----- Extracted entries

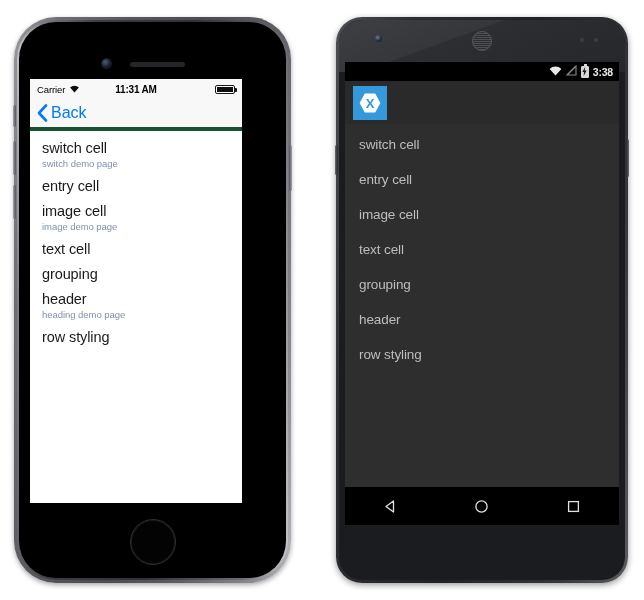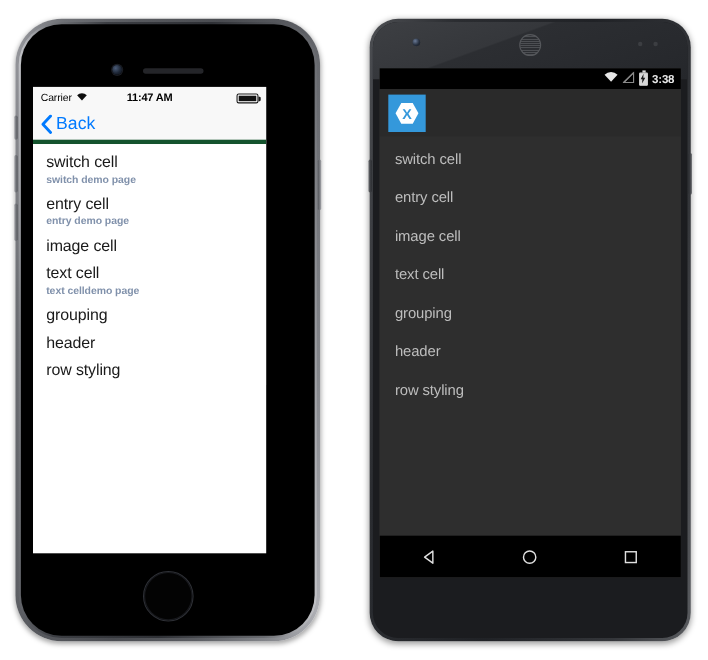--- a/index.html
+++ b/index.html
@@ -328,7 +328,7 @@
             </svg>
           </span>
         </div>
-        <div class="ios-sb-center">11:47 AM</div>
+        <div class="ios-sb-center">11:31 AM</div>
         <div class="ios-sb-right">
           <span class="ios-battery">
               <i></i>

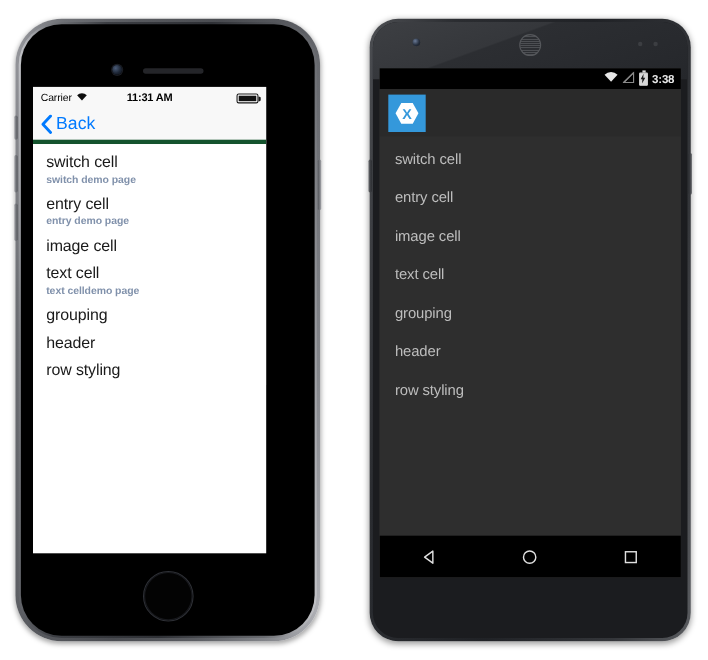--- a/index.html
+++ b/index.html
@@ -168,7 +168,6 @@
     color: #8091ab;
     line-height: 13px;
     letter-spacing: -0.05px;
-    font-weight: bold;
   }
 
   

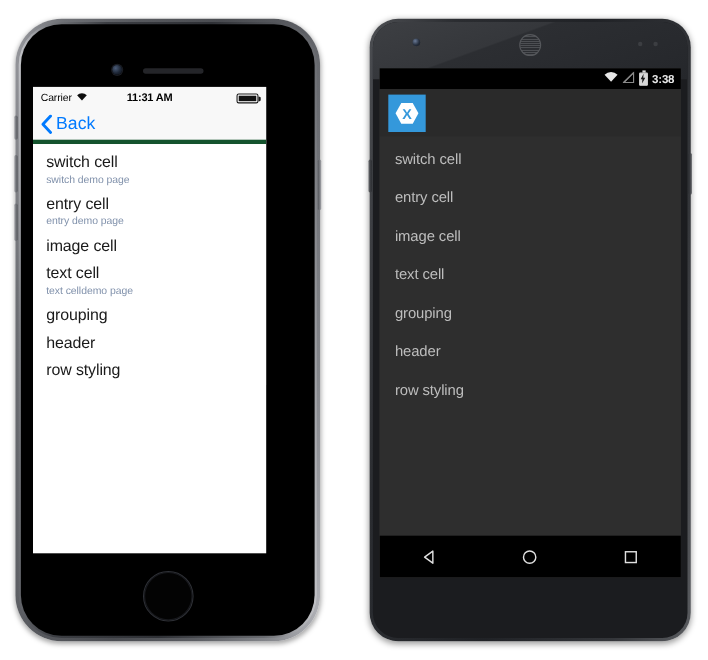--- a/index.html
+++ b/index.html
@@ -353,7 +353,6 @@
         </div>
         <div class="ios-cell">
           <div class="ios-cell-title">entry cell</div>
-          <div class="ios-cell-detail">entry demo page</div>
         </div>
         <div class="ios-cell">
           <div class="ios-cell-title">image cell</div>

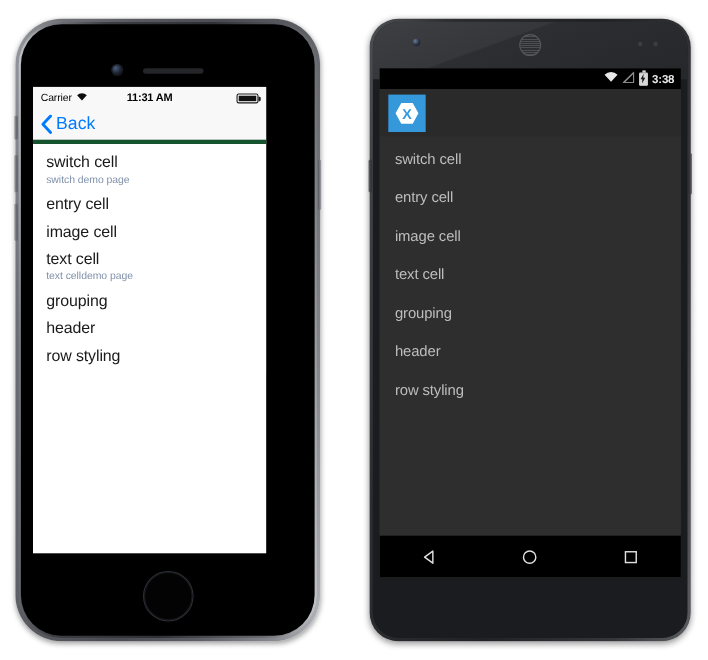--- a/index.html
+++ b/index.html
@@ -356,6 +356,7 @@
         </div>
         <div class="ios-cell">
           <div class="ios-cell-title">image cell</div>
+          <div class="ios-cell-detail">image demo page</div>
         </div>
         <div class="ios-cell">
           <div class="ios-cell-title">text cell</div>

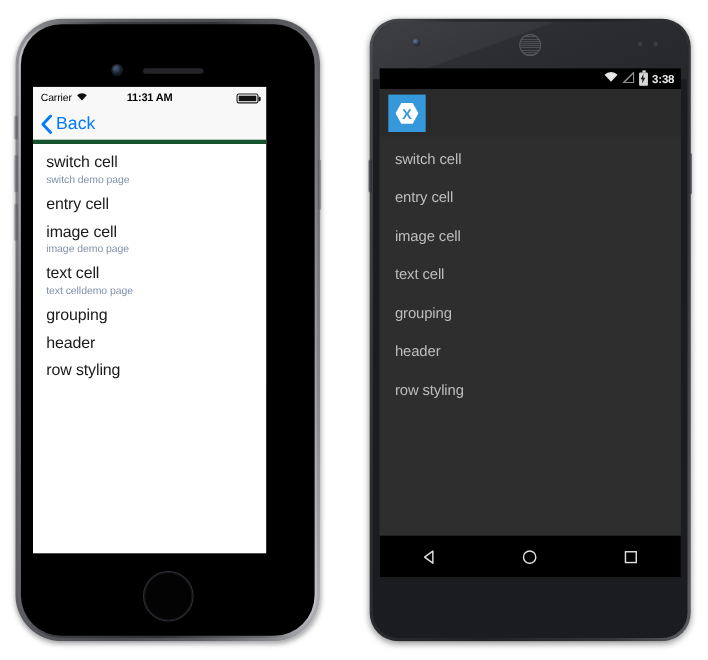--- a/index.html
+++ b/index.html
@@ -360,7 +360,6 @@
         </div>
         <div class="ios-cell">
           <div class="ios-cell-title">text cell</div>
-          <div class="ios-cell-detail">text celldemo page</div>
         </div>
         <div class="ios-cell">
           <div class="ios-cell-title">grouping</div>

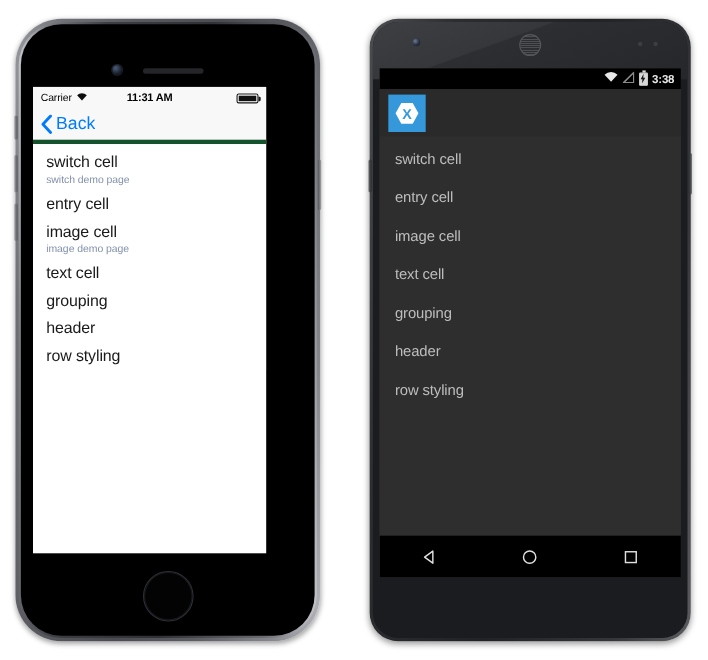--- a/index.html
+++ b/index.html
@@ -366,6 +366,7 @@
         </div>
         <div class="ios-cell">
           <div class="ios-cell-title">header</div>
+          <div class="ios-cell-detail">heading demo page</div>
         </div>
         <div class="ios-cell">
           <div class="ios-cell-title">row styling</div>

----------

• **Task statement**: Reproduce the material above in full, exactly, with no images.

• **Response area**:
--- a/index.html
+++ b/index.html
@@ -328,7 +328,7 @@
             </svg>
           </span>
         </div>
-        <div class="ios-sb-center">11:47 AM</div>
+        <div class="ios-sb-center">11:31 AM</div>
         <div class="ios-sb-right">
           <span class="ios-battery">
               <i></i>

--- a/index.html
+++ b/index.html
@@ -168,7 +168,6 @@
     color: #8091ab;
     line-height: 13px;
     letter-spacing: -0.05px;
-    font-weight: bold;
   }
 
   

--- a/index.html
+++ b/index.html
@@ -353,7 +353,6 @@
         </div>
         <div class="ios-cell">
           <div class="ios-cell-title">entry cell</div>
-          <div class="ios-cell-detail">entry demo page</div>
         </div>
         <div class="ios-cell">
           <div class="ios-cell-title">image cell</div>

--- a/index.html
+++ b/index.html
@@ -356,6 +356,7 @@
         </div>
         <div class="ios-cell">
           <div class="ios-cell-title">image cell</div>
+          <div class="ios-cell-detail">image demo page</div>
         </div>
         <div class="ios-cell">
           <div class="ios-cell-title">text cell</div>

--- a/index.html
+++ b/index.html
@@ -360,7 +360,6 @@
         </div>
         <div class="ios-cell">
           <div class="ios-cell-title">text cell</div>
-          <div class="ios-cell-detail">text celldemo page</div>
         </div>
         <div class="ios-cell">
           <div class="ios-cell-title">grouping</div>

--- a/index.html
+++ b/index.html
@@ -366,6 +366,7 @@
         </div>
         <div class="ios-cell">
           <div class="ios-cell-title">header</div>
+          <div class="ios-cell-detail">heading demo page</div>
         </div>
         <div class="ios-cell">
           <div class="ios-cell-title">row styling</div>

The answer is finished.